Estelle nodded and tossed the newspaper on Torrez’s desk. “Have you talked any more with Mike?”

“Some. About Janet’s background, stuff like that. Eddie’s run through it with him again. There just ain’t nothin’ there. Just that she didn’t like Mike’s mother very much. Some friction here.” He shrugged. “But Irene Cruz is over in Lordsburg-was over in Lordsburg all day. So that don’t much matter.”

Estelle looked at the sheriff for a long time, mind churning.

“You’re gettin’ together with Bill today, then?” Torrez asked.

“Yes. I don’t know what he was thinking, if he’s the one who leaked that information. Maybe he thinks he can flush the attacker out, force him to try again.”

“That’s like grabbing a stock fence during a lightning storm,” Torrez said. “It ain’t too bright.”

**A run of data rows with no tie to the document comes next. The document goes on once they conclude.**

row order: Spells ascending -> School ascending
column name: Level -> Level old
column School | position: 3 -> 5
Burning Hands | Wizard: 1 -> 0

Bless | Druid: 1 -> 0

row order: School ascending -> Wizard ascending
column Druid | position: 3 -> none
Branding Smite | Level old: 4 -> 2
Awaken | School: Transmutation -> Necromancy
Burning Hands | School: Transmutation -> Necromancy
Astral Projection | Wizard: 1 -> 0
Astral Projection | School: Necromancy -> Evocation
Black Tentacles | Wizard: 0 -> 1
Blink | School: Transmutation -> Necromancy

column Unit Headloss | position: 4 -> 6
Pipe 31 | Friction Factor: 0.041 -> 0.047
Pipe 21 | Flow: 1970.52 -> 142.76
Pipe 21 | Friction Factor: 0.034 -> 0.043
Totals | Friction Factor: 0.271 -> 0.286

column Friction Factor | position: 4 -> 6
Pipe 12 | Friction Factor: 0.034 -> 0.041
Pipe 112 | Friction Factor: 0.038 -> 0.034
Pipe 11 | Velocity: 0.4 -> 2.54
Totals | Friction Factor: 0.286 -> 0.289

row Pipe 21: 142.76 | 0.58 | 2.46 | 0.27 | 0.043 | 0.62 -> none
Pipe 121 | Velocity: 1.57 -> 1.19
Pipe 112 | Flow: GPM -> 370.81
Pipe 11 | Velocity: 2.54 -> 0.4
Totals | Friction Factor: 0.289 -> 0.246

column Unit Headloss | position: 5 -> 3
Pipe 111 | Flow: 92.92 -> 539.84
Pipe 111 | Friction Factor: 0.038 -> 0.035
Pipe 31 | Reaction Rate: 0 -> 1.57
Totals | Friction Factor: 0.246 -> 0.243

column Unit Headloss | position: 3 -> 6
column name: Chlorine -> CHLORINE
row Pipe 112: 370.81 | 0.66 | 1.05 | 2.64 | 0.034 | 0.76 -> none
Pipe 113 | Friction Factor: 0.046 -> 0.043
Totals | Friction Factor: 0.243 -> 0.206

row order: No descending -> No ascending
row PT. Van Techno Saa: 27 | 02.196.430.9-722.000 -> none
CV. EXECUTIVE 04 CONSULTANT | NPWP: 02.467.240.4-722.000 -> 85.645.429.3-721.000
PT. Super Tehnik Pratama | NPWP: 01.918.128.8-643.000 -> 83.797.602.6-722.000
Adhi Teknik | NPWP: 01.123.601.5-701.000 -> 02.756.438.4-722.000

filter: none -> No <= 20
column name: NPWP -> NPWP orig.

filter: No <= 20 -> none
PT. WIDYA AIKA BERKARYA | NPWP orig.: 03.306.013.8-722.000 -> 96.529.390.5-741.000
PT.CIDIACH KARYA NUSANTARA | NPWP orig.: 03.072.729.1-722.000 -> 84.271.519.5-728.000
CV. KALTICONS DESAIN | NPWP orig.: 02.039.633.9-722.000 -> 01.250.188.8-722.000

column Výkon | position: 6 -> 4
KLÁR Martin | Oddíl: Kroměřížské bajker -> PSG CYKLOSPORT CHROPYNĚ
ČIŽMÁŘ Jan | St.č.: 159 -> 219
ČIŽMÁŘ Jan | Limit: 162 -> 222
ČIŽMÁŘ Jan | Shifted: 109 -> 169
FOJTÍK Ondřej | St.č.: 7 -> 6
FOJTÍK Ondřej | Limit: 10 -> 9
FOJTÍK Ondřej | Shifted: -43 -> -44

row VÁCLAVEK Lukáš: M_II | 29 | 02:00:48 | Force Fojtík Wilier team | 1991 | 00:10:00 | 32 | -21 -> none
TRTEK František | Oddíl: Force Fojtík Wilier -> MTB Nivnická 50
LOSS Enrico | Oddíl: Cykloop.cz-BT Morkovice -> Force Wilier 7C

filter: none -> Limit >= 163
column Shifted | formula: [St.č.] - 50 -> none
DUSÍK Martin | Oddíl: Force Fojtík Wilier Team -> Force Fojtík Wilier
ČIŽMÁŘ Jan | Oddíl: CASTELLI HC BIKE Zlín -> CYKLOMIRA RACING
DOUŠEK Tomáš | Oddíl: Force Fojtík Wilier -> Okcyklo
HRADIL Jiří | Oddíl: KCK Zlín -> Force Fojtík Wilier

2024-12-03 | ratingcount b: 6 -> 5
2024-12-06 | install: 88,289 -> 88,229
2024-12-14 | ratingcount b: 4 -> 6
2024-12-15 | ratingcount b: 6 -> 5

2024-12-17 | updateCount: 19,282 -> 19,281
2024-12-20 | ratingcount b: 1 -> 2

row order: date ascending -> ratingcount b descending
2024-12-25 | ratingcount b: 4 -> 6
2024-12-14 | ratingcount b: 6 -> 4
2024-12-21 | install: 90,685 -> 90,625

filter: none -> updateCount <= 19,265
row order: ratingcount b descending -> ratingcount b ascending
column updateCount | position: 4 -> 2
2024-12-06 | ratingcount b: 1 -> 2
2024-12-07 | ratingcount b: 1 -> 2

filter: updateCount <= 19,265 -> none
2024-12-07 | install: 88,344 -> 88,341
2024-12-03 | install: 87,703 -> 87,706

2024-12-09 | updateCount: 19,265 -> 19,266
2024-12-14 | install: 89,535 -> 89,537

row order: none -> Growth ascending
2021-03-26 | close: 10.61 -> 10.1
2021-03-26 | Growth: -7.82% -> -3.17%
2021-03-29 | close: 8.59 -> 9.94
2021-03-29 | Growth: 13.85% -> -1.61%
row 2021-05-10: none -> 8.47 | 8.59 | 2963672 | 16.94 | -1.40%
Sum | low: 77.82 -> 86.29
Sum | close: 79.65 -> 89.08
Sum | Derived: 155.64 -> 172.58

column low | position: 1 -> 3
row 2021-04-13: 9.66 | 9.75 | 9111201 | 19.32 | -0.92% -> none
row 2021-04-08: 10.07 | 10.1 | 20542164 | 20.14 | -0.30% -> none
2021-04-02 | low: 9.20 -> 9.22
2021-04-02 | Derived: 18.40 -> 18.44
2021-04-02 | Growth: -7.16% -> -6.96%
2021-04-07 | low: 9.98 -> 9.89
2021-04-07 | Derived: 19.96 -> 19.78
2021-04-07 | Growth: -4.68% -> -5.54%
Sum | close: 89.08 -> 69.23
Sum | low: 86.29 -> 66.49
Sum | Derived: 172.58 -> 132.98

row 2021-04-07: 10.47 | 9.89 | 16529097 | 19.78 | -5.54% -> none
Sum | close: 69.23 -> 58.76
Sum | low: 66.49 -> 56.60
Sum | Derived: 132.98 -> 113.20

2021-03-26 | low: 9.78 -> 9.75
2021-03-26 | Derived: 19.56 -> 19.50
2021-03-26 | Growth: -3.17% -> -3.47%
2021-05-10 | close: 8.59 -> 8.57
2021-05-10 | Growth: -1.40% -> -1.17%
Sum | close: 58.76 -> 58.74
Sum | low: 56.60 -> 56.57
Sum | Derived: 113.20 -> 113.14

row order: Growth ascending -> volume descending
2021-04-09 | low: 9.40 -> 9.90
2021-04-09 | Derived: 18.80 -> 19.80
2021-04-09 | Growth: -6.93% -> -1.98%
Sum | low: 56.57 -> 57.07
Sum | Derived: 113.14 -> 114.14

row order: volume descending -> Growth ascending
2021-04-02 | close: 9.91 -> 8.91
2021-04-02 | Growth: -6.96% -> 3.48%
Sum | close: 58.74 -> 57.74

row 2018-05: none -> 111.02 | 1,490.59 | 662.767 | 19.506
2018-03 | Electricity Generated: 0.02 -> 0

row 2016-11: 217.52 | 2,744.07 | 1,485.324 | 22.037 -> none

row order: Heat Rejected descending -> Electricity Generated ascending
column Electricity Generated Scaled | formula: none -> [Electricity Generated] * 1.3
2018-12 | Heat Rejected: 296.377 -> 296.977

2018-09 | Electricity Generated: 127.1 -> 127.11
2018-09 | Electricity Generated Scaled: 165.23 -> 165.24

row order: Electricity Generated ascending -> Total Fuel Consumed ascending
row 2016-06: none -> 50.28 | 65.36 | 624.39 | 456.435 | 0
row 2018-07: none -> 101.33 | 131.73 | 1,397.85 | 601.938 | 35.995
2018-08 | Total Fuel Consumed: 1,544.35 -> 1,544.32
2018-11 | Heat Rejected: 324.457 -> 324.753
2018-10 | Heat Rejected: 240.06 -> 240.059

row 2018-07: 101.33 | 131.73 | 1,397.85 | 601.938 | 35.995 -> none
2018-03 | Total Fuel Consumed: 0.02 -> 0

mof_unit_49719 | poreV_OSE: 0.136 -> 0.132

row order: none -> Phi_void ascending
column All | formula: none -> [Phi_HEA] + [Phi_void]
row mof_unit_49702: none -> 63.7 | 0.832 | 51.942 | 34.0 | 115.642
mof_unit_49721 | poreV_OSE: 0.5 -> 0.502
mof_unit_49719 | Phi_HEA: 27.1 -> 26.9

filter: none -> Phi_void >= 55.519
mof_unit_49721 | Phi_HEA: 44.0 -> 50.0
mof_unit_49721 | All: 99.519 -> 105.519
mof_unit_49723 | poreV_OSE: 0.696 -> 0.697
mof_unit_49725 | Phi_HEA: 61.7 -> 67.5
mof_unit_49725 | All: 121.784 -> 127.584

“I’ll talk to him,” Estelle said.

“When you do, you might remind him that he ain’t sheriff anymore, either,” Torrez said, and Estelle was surprised by the sudden gentleness in his tone. “Anything that goes to the newspapers about what we do goes through your office. No other way.”

“I think he’s well aware of that,” Estelle said. “But he gets kind of stubborn about certain things. And as I said, he might have had good reason.”

“Yeah, well,” Torrez said philosophically. “I guess I can understand that. It’s his skull that got cracked.”